### What this task involves
Which lines in the records below mention the word "solid"? Copy each one out.

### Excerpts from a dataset
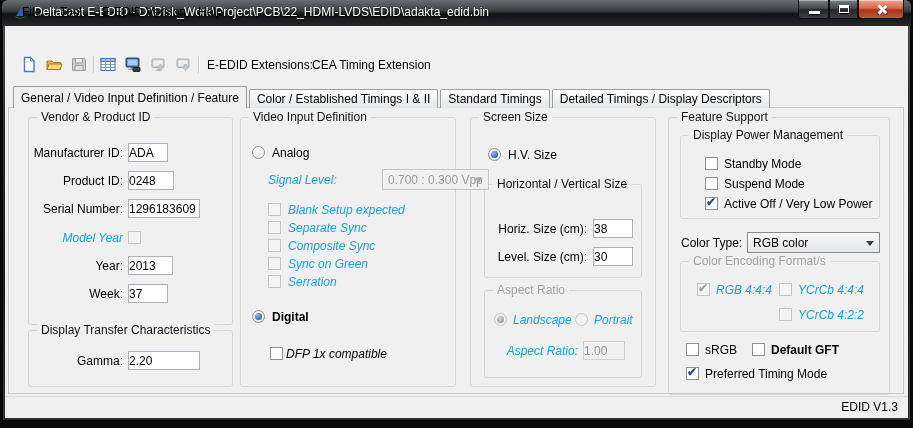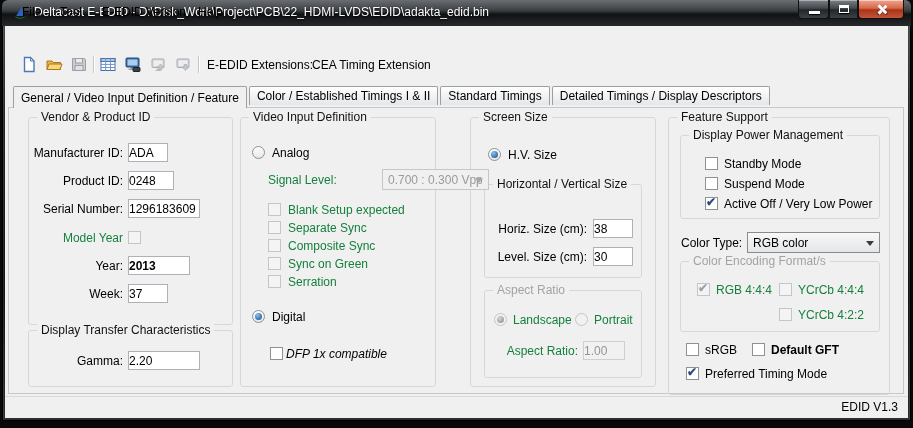--- a/index.html
+++ b/index.html
@@ -42,7 +42,7 @@
   .tb-label { position:absolute; top:58px; font-size:12px; color:#000; white-space:nowrap; }
 
   
-  .tabstrip { position:absolute; left:13px; top:86px; height:22px; display:flex; align-items:flex-start; z-index:3; }
+  .tabstrip { position:absolute; left:13px; top:86px; height:22px; display:flex; align-items:flex-end; z-index:3; }
   .tab { font-size:12px; color:#000; padding:0 7px; border:1px solid #9c9fa1; border-bottom:none;
          height:19px; line-height:19px; background:linear-gradient(180deg,#ffffff,#e4e6e8); margin-left:2px; border-radius:2px 2px 0 0; }
   .tab.active { height:22px; line-height:22px; background:#f0f0f0; margin-left:0; z-index:4; position:relative; }

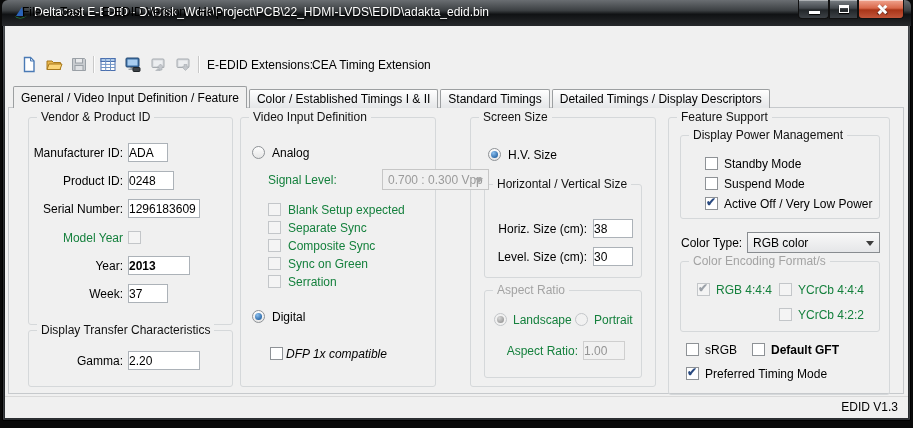--- a/index.html
+++ b/index.html
@@ -182,7 +182,7 @@
   <span class="lbl r" style="left:30px; top:354px; width:93px;">Gamma:</span>
   <input class="field" style="left: 128px; top: 351px; width: 72px;" value="2.20">
 
-  <div class="group" style="left:240px; top:117px; width:196px; height:270px;padding-left:40px;">
+  <div class="group" style="left:240px; top:117px; width:216px; height:270px;padding-left:40px;">
     <span class="gtitle">Video Input Definition</span>
   </div>
   <span class="radio" style="left:252px; top:146px;"></span>

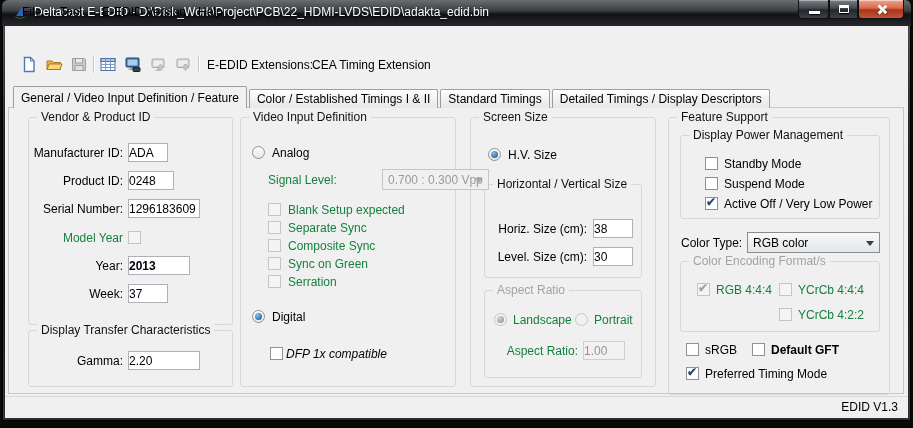--- a/index.html
+++ b/index.html
@@ -51,7 +51,7 @@
   
   .lbl { position:absolute; font-size:12px; color:#000; white-space:nowrap; z-index:5; }
   .lbl.r { text-align:right; }
-  .lbl.dis { color:#15803d; }
+  .lbl.dis { color:#0ea5e9;font-style:italic; }
   .field { position:absolute; height:19px; background:#fff; border:1px solid #acb2b8; font-size:12px; color:#000;
            padding:1px 0; z-index:5; font-family:"Liberation Sans",sans-serif; }
   .field.dis { background:#f1f1f1; color:#949494; border-color:#cfcfcf; }

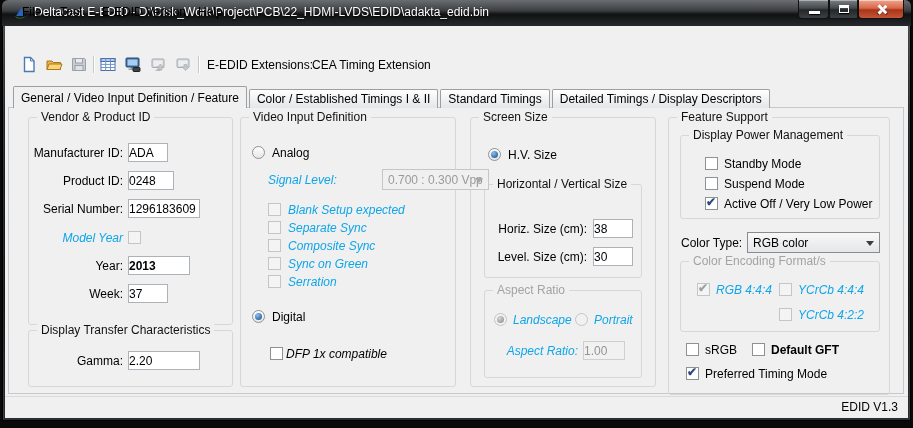--- a/index.html
+++ b/index.html
@@ -172,7 +172,7 @@
   <span class="lbl r dis" style="left:30px; top:231px; width:93px;">Model Year</span>
   <span class="cb dis" style="left:128px; top:231px;"></span>
   <span class="lbl r" style="left:30px; top:259px; width:93px;">Year:</span>
-  <input class="field" style="left: 128px; top: 256px; width: 62px; font-weight: bold;" value="2013">
+  <input class="field" style="left: 128px; top: 256px; width: 45px;" value="2013">
   <span class="lbl r" style="left:30px; top:287px; width:93px;">Week:</span>
   <input class="field" style="left: 128px; top: 284px; width: 40px;" value="37">
 

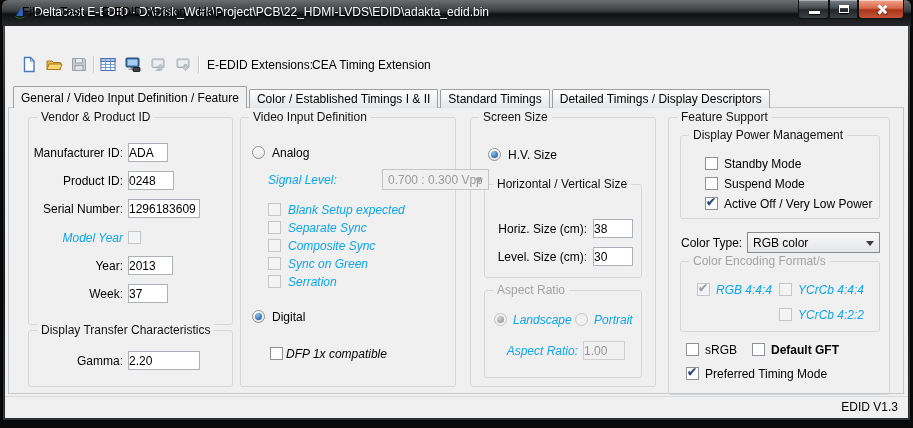--- a/index.html
+++ b/index.html
@@ -203,7 +203,7 @@
   <span class="cb dis" style="left:268px; top:275px;"></span>
   <span class="lbl dis" style="left:288px; top:275px;">Serration</span>
   <span class="radio on" style="left:252px; top:310px;"></span>
-  <span class="lbl" style="left:272px; top:310px;">Digital</span>
+  <span class="lbl" style="left:272px; top:310px;font-weight:bold;">Digital</span>
   <span class="cb" style="left:270px; top:347px;"></span>
   <span class="lbl" style="left:286px; top:347px;font-style:italic;">DFP 1x compatible</span>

### Your solution
   .tab { font-size:12px; color:#000; padding:0 7px; border:1px solid #9c9fa1; border-bottom:none;
   .field { position:absolute; height:19px; background:#fff; border:1px solid #acb2b8; font-size:12px; color:#000;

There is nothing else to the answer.